После бессонной ночи я был в довольно угнетенном состоянии духа, и слова Джоба отнюдь не прибавили мне бодрости; тем более, что звучали они с достаточной убедительностью. Учитывая все обстоятельства, вряд ли нам удастся хоть когда-нибудь выбраться отсюда. Даже если Лео выздоровеет, даже если Она согласится нас отпустить, а это очень и очень сомнительно, даже если Она не «разразит» нас в приступе ярости, даже если мы избежим раскаленных горшков, мы все равно не сможем отыскать обратный путь через обширнейшие, простирающиеся на десятки и десятки миль болота — более непроходимое препятствие, чем любое, воздвигнутое фортификационным гением человека. Оставалось одно — подчиниться воле судьбы; сам я, во всяком случае, был очень заинтригован всей этой таинственной историей и, несмотря на расшатанные нервы, только и мечтал об удовлетворении своего любопытства, даже ценою жизни. Да и какой человек со склонностью к психологическому анализу не захотел бы — при благоприятных обстоятельствах — глубже изучить характер женщины, столь необыкновенной, как Айша?
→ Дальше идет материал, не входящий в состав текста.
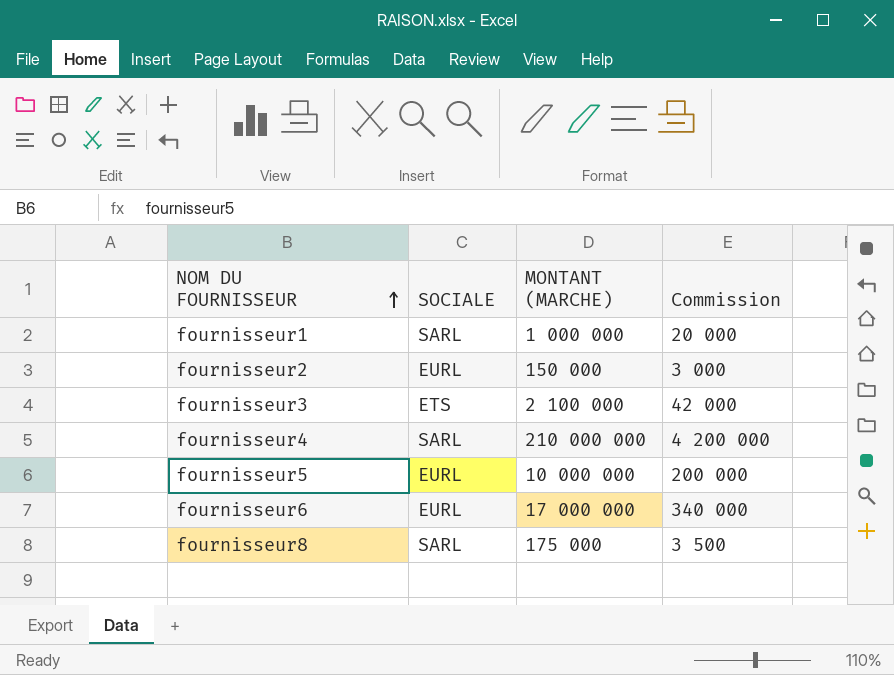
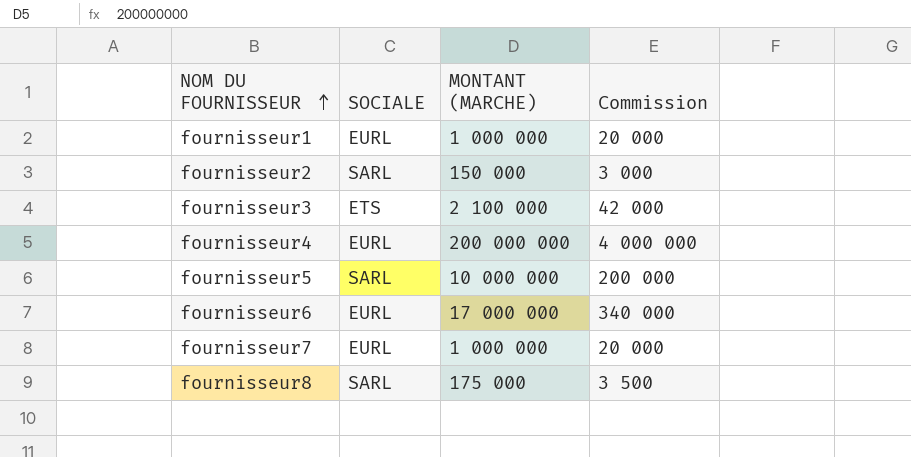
fournisseur1 | SOCIALE: SARL -> EURL
fournisseur2 | SOCIALE: EURL -> SARL
fournisseur4 | SOCIALE: SARL -> EURL
fournisseur4 | MONTANT (MARCHE): 210 000 000 -> 200 000 000
fournisseur4 | Commission: 4 200 000 -> 4 000 000
fournisseur5 | SOCIALE: EURL -> SARL
row fournisseur7: none -> EURL | 1 000 000 | 20 000

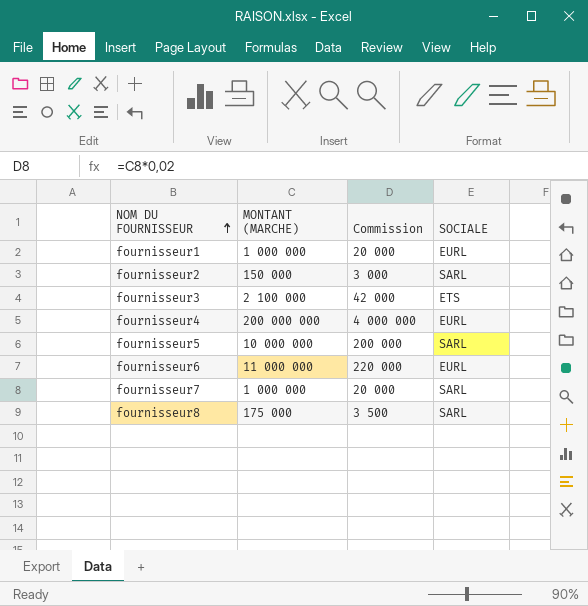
column SOCIALE | position: 2 -> 4
fournisseur6 | MONTANT (MARCHE): 17 000 000 -> 11 000 000
fournisseur6 | Commission: 340 000 -> 220 000
fournisseur7 | SOCIALE: EURL -> SARL

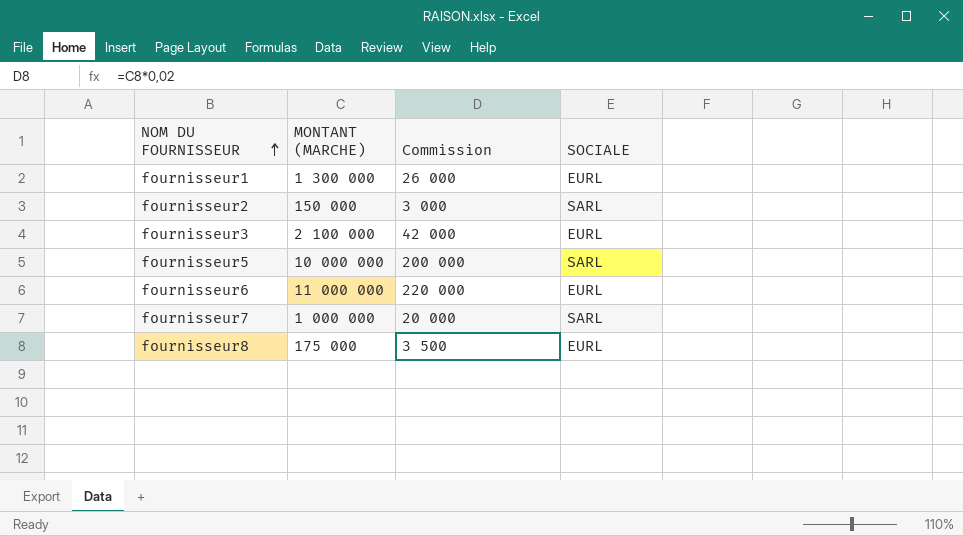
row fournisseur4: 200 000 000 | 4 000 000 | EURL -> none
fournisseur1 | MONTANT (MARCHE): 1 000 000 -> 1 300 000
fournisseur1 | Commission: 20 000 -> 26 000
fournisseur3 | SOCIALE: ETS -> EURL
fournisseur8 | SOCIALE: SARL -> EURL

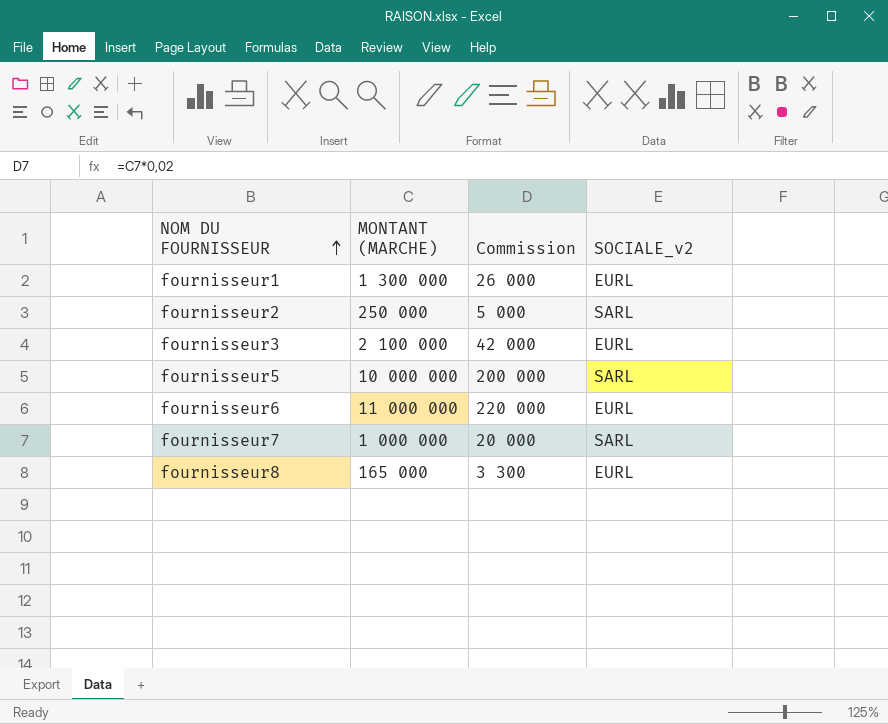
column name: SOCIALE -> SOCIALE_v2
fournisseur2 | MONTANT (MARCHE): 150 000 -> 250 000
fournisseur2 | Commission: 3 000 -> 5 000
fournisseur8 | MONTANT (MARCHE): 175 000 -> 165 000
fournisseur8 | Commission: 3 500 -> 3 300

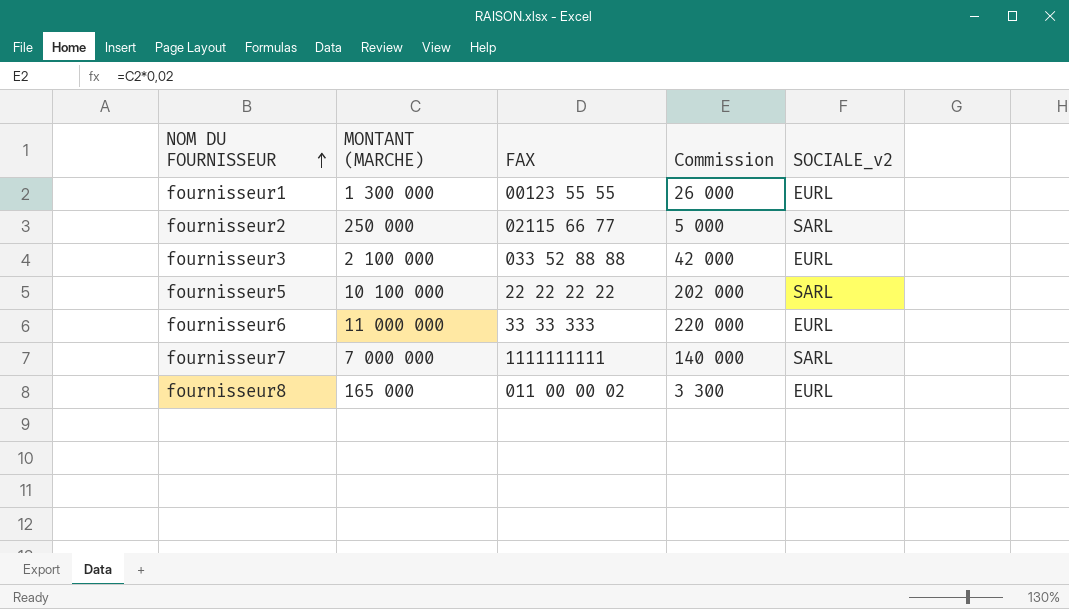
column FAX | position: none -> 3
fournisseur5 | MONTANT (MARCHE): 10 000 000 -> 10 100 000
fournisseur5 | Commission: 200 000 -> 202 000
fournisseur7 | MONTANT (MARCHE): 1 000 000 -> 7 000 000
fournisseur7 | Commission: 20 000 -> 140 000

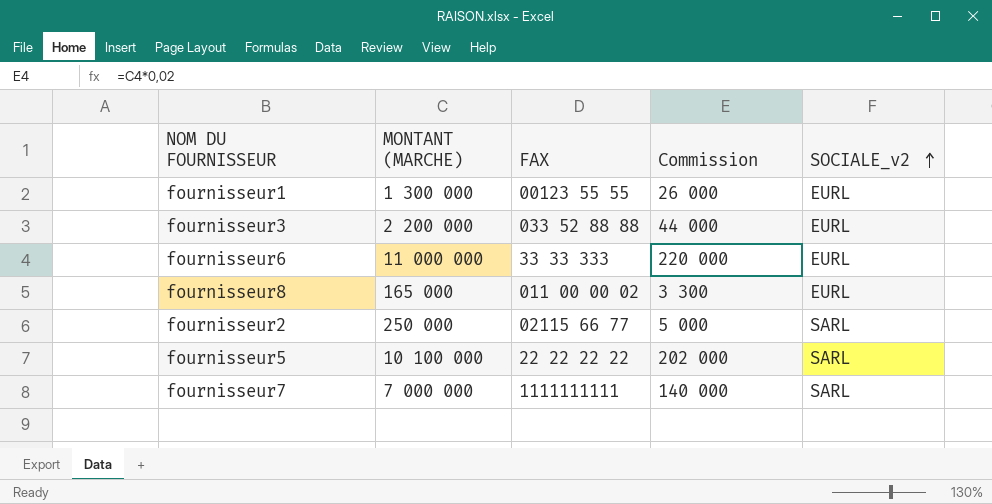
row order: NOM DU FOURNISSEUR ascending -> SOCIALE_v2 ascending
fournisseur3 | MONTANT (MARCHE): 2 100 000 -> 2 200 000
fournisseur3 | Commission: 42 000 -> 44 000

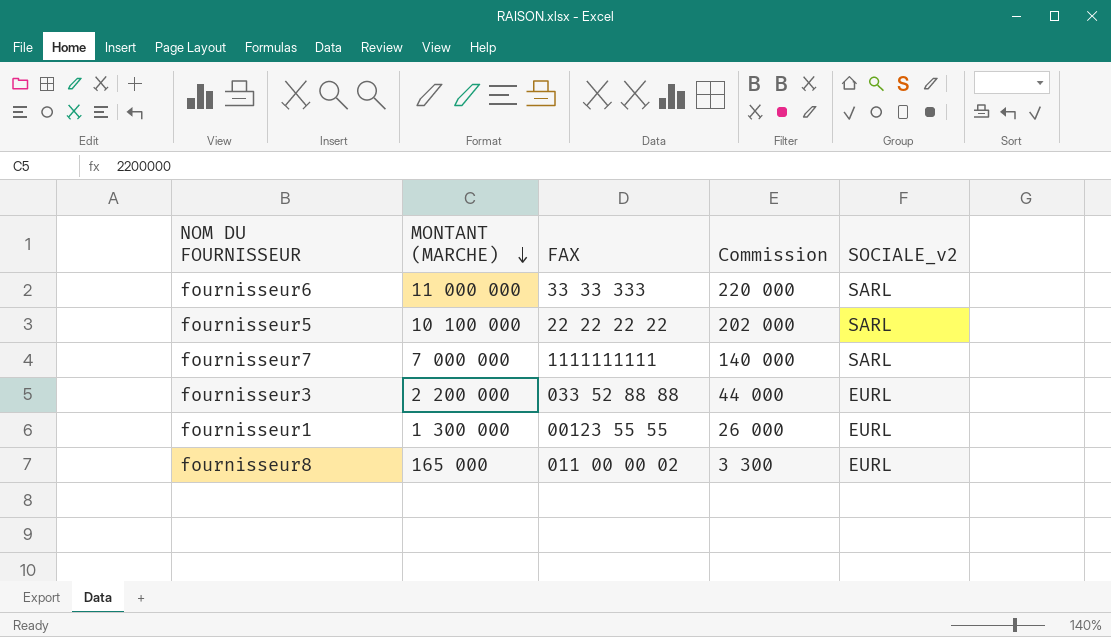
row order: SOCIALE_v2 ascending -> MONTANT (MARCHE) descending
row fournisseur2: 250 000 | 02115 66 77 | 5 000 | SARL -> none
fournisseur6 | SOCIALE_v2: EURL -> SARL

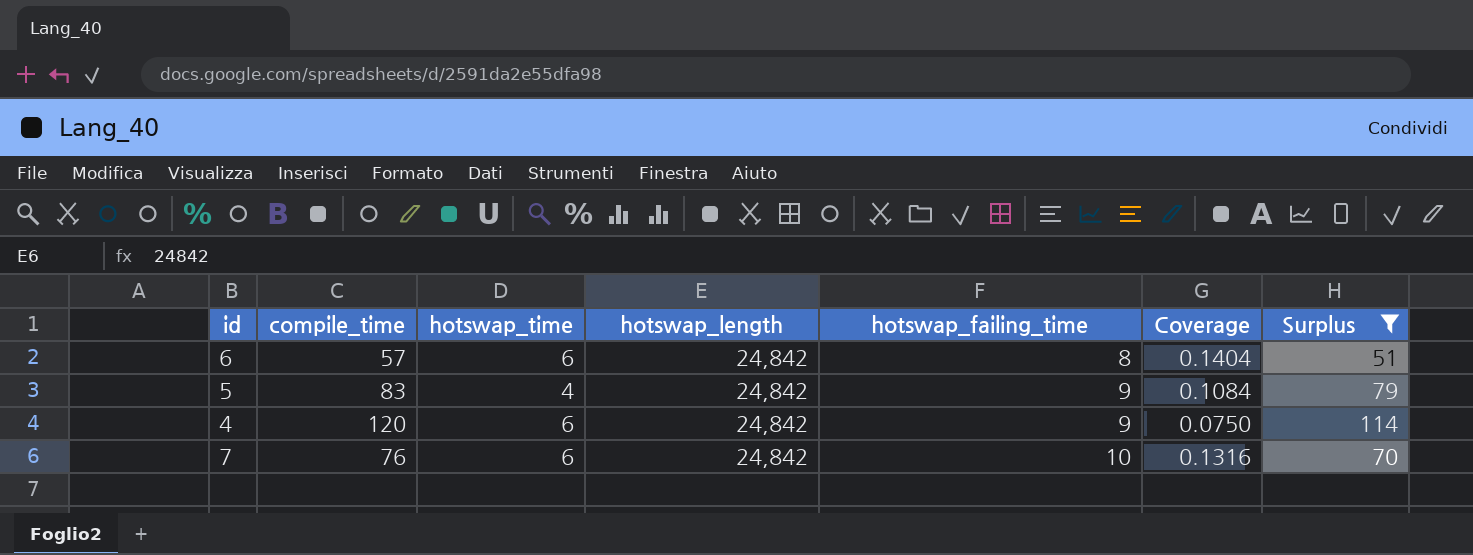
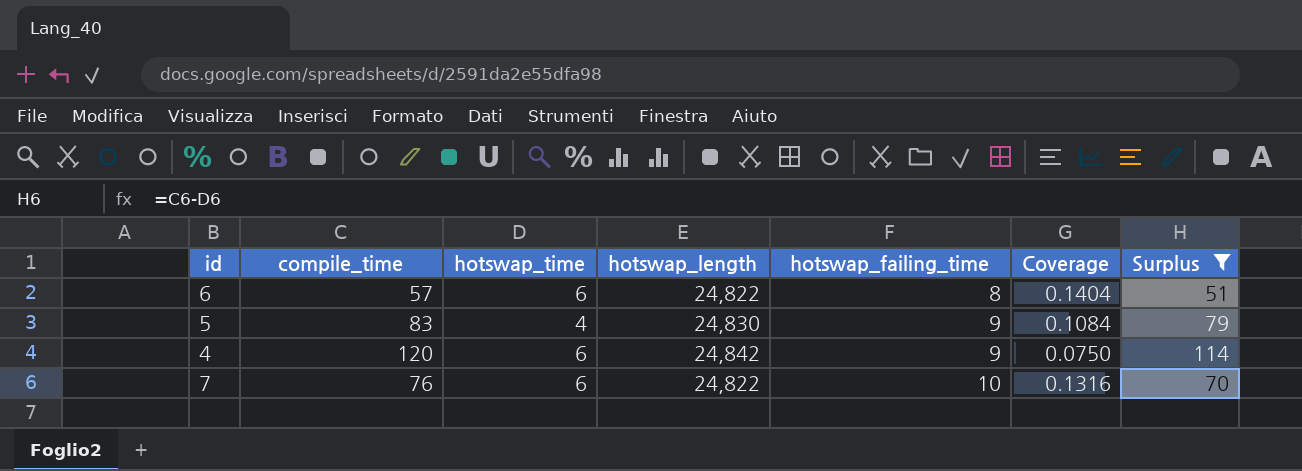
6 | hotswap_length: 24,842 -> 24,822
5 | hotswap_length: 24,842 -> 24,830
7 | hotswap_length: 24,842 -> 24,822

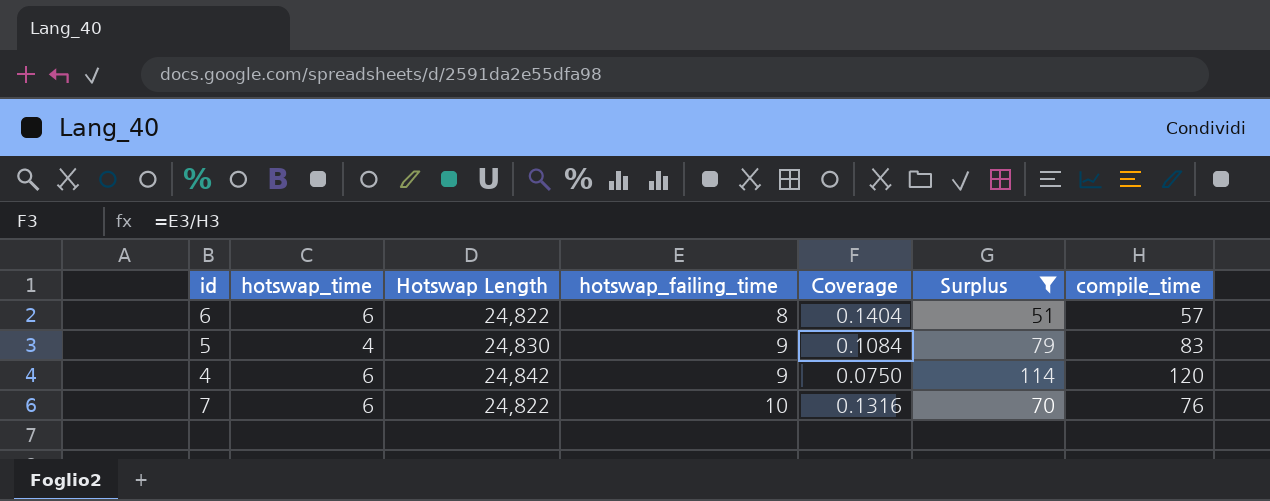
column name: hotswap_length -> Hotswap Length
column compile_time | position: 2 -> 7

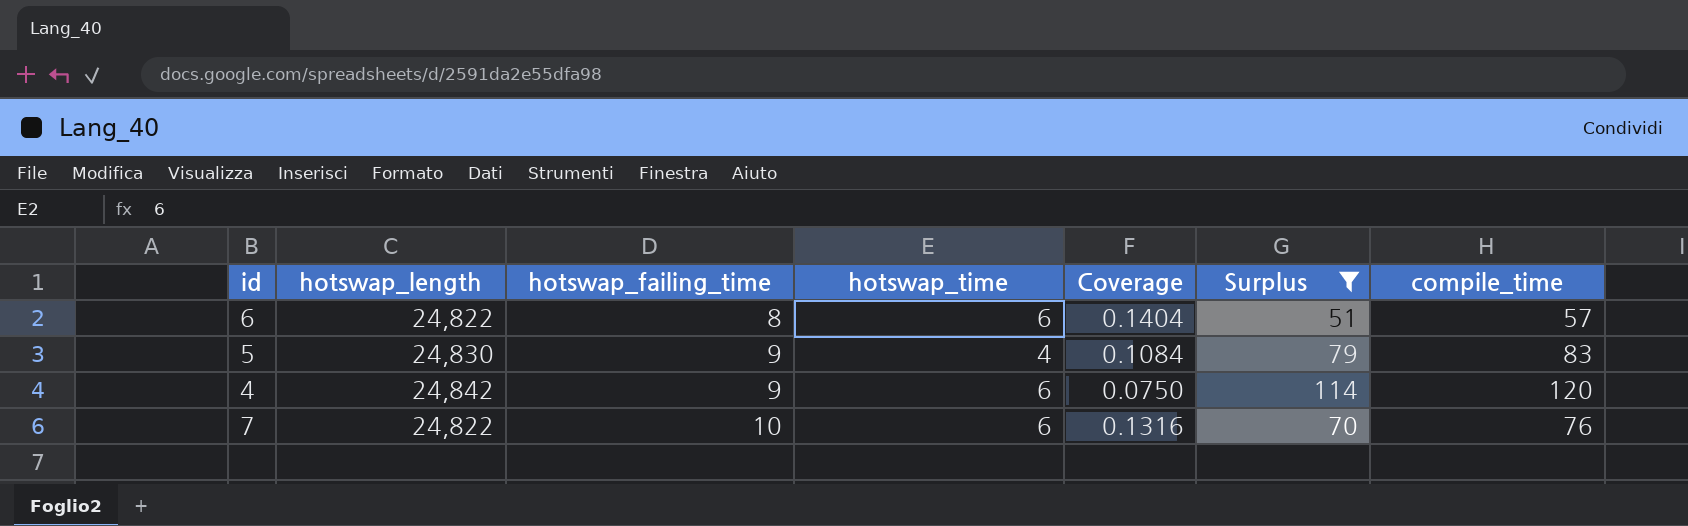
column name: Hotswap Length -> hotswap_length
column hotswap_time | position: 2 -> 4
Страх, который неизбежно сопутствует подобному желанию, только придавал ему остроту; я должен был признаться самому себе, что даже сейчас, в отрезвляющем свете дня, она сохраняла для меня незабываемое очарование. Та ужасная сцена, которую я наблюдал ночью, не могла исцелить меня от безумства: если уж говорить правду, я не исцелился от этого безумства по сей день.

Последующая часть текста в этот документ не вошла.